Slashdot Mirror

← Back to Stories (view on slashdot.org)

Zero-Day IE Exploit Takes Control of PCs

Posted by CmdrTaco on from the here-we-go-again dept.

anethema writes "A remote IE exploit with implementations is currently in the wild. From the article: 'Exploit code for a critical flaw in fully patched versions of Microsoft Corp.'s Internet Explorer browser has been released on the Internet, putting millions of Web surfers at risk of computer hijack attacks.' Aparently all you have to do is browse the page to be affected. There is no patch, but since it is a JavaScript exploit, you can work around it by disabling JavaScript."

6 of 567 comments (clear)

  1. Oh no.. by Dynamoo · · Score: 3, Interesting
    Oh no.. here we go again. No, it's not that there's another flaw in IE that I say that because some things are inevitable.. death, taxes and IE flaws. But any self-respecting IT professional or geek won't be using IE anyway. Sure.. users do, but they're much further down the food chain.

    No, the reason I'm saying it is that this being Slashdot we'll get the usual set of arguments about browser and OS supremacy. Again. It's like Groundhog Day!

    Shucks, everything has security flaws. Yeah, some more than others. To be honest, I found it more of a shock that Lynx has a security flaw. If you can't trust Lynx to be secure, then really nothing is secure. Except unplugging your computer and putting it back in the box, perhaps.

    --
    Never email donotemail@WeAreSpammers.com
  2. good example of why Microsoft is bad at security? by diegocgteleline.es · · Score: 4, Interesting

    This exploit exploits a vulnerability on a already found denial-of-service attack which Microsoft classified six months ago as "low-priority"...

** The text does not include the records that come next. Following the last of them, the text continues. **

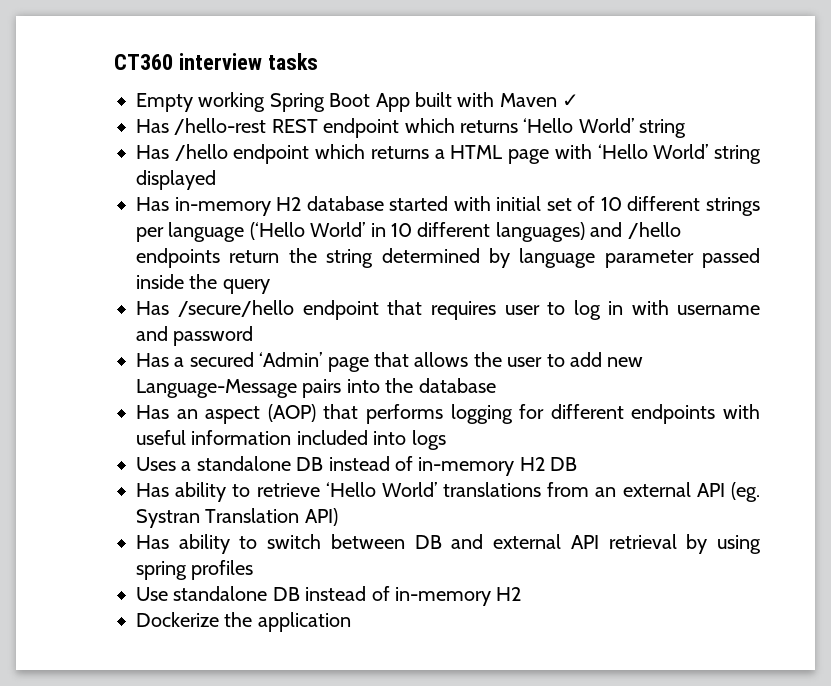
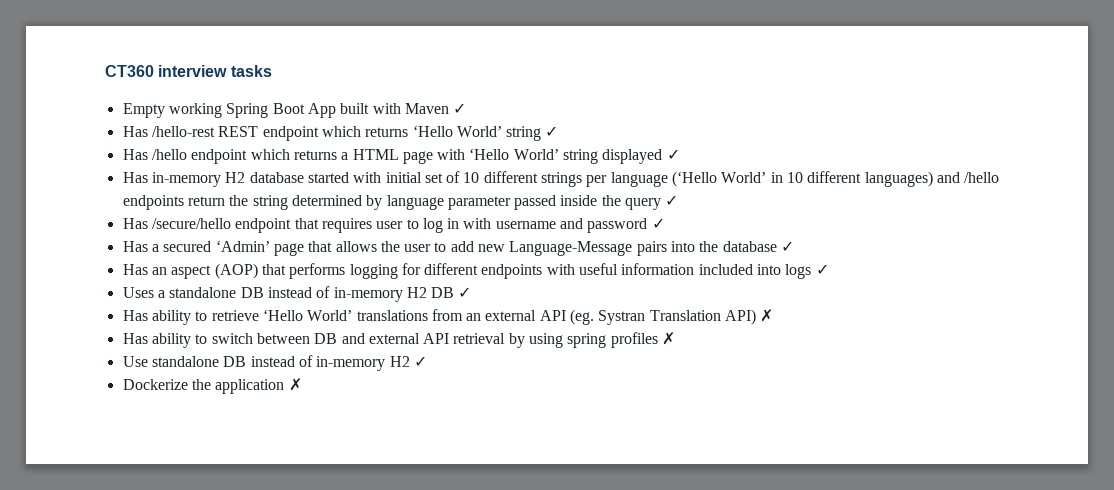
- Has /hello-rest REST endpoint which returns ‘Hello World’ string
+ Has /hello-rest REST endpoint which returns ‘Hello World’ string ✓
- Has /hello endpoint which returns a HTML page with ‘Hello World’ string displayed
+ Has /hello endpoint which returns a HTML page with ‘Hello World’ string displayed ✓
- Has in-memory H2 database started with initial set of 10 different strings per language (‘Hello World’ in 10 different languages) and /hello endpoints return the string determined by language parameter passed inside the query
+ Has in-memory H2 database started with initial set of 10 different strings per language (‘Hello World’ in 10 different languages) and /hello endpoints return the string determined by language parameter passed inside the query ✓
- Has /secure/hello endpoint that requires user to log in with username and password
+ Has /secure/hello endpoint that requires user to log in with username and password ✓
- Has a secured ‘Admin’ page that allows the user to add new Language-Message pairs into the database
+ Has a secured ‘Admin’ page that allows the user to add new Language-Message pairs into the database ✓
- Has an aspect (AOP) that performs logging for different endpoints with useful information included into logs
+ Has an aspect (AOP) that performs logging for different endpoints with useful information included into logs ✓
- Uses a standalone DB instead of in-memory H2 DB
+ Uses a standalone DB instead of in-memory H2 DB ✓
- Has ability to retrieve ‘Hello World’ translations from an external API (eg. Systran Translation API)
+ Has ability to retrieve ‘Hello World’ translations from an external API (eg. Systran Translation API) ✗
- Has ability to switch between DB and external API retrieval by using spring profiles
+ Has ability to switch between DB and external API retrieval by using spring profiles ✗
- Use standalone DB instead of in-memory H2
+ Use standalone DB instead of in-memory H2 ✓
- Dockerize the application
+ Dockerize the application ✗

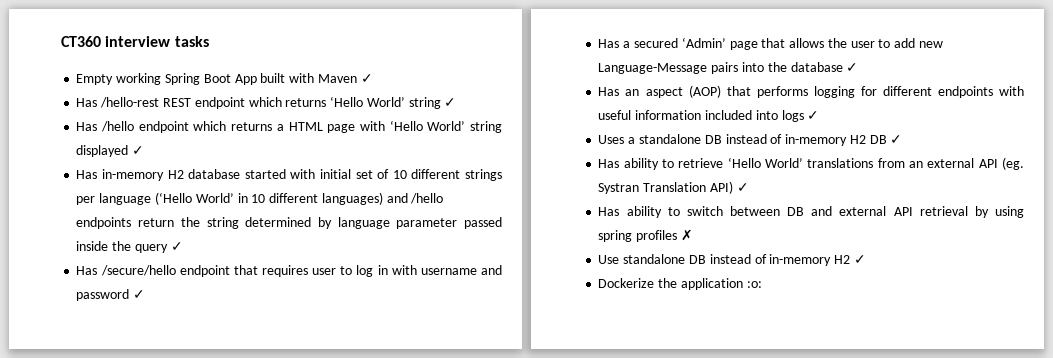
- Has ability to retrieve ‘Hello World’ translations from an external API (eg. Systran Translation API) ✗
+ Has ability to retrieve ‘Hello World’ translations from an external API (eg. Systran Translation API) ✓
- Dockerize the application ✗
+ Dockerize the application :o:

  3. Re:Give it 5 by intmainvoid · · Score: 4, Interesting

    Have you had a look at the source on a slashdot page recently?

            _uacct = "UA-32013-5";
            urchinTracker();

    --
    Drag n' Drop DVD Recommendations
  4. Lynx by Frankie70 · · Score: 4, Interesting

    To be honest, I found it more of a shock that Lynx has a security flaw.

    Why? I haven't looked at Lynx recently, but Lynx used to be a very insecure
    browser - Lynx code had lots & lots of Buffer Overflows.

  5. Re:This is why... by orangesquid · · Score: 4, Interesting

    Why not just put your IE and web stuff in a special subtree and chroot before fork+exec'ing?

    Oh, wait, does windows even have anything like that...?

    I'm not trying to start a flame war, I'm honestly wondering.

    --
    --TheOrangeSquid Is it any wonder things seem so awry? We swim in a sea of confusion and don't have to think to survive
  6. Re:Ouch. by cloudmaster · · Score: 3, Interesting

    You have a strange definition of "better" if you think that using flash and graphics where text makes sense is "better". Hooray for wasting bandwidth in roder to provide a "media-rich" experience, when utilizing actual valid HTML would work just as well *and* provide a means of formatting for a variety of different output devices.

    You don't have to design to the "lowest common denominator" if you use proper HTML 4.1 with CSS, but you do have to think about making a page that degrades gracefully. It's not really even hard - but thanks to IE and Netscape adding their own screwy tags + cheerfully accepting ill-formed HTML, web developers are among the laziest, worst informed developers around. Yeah, things sure are better now.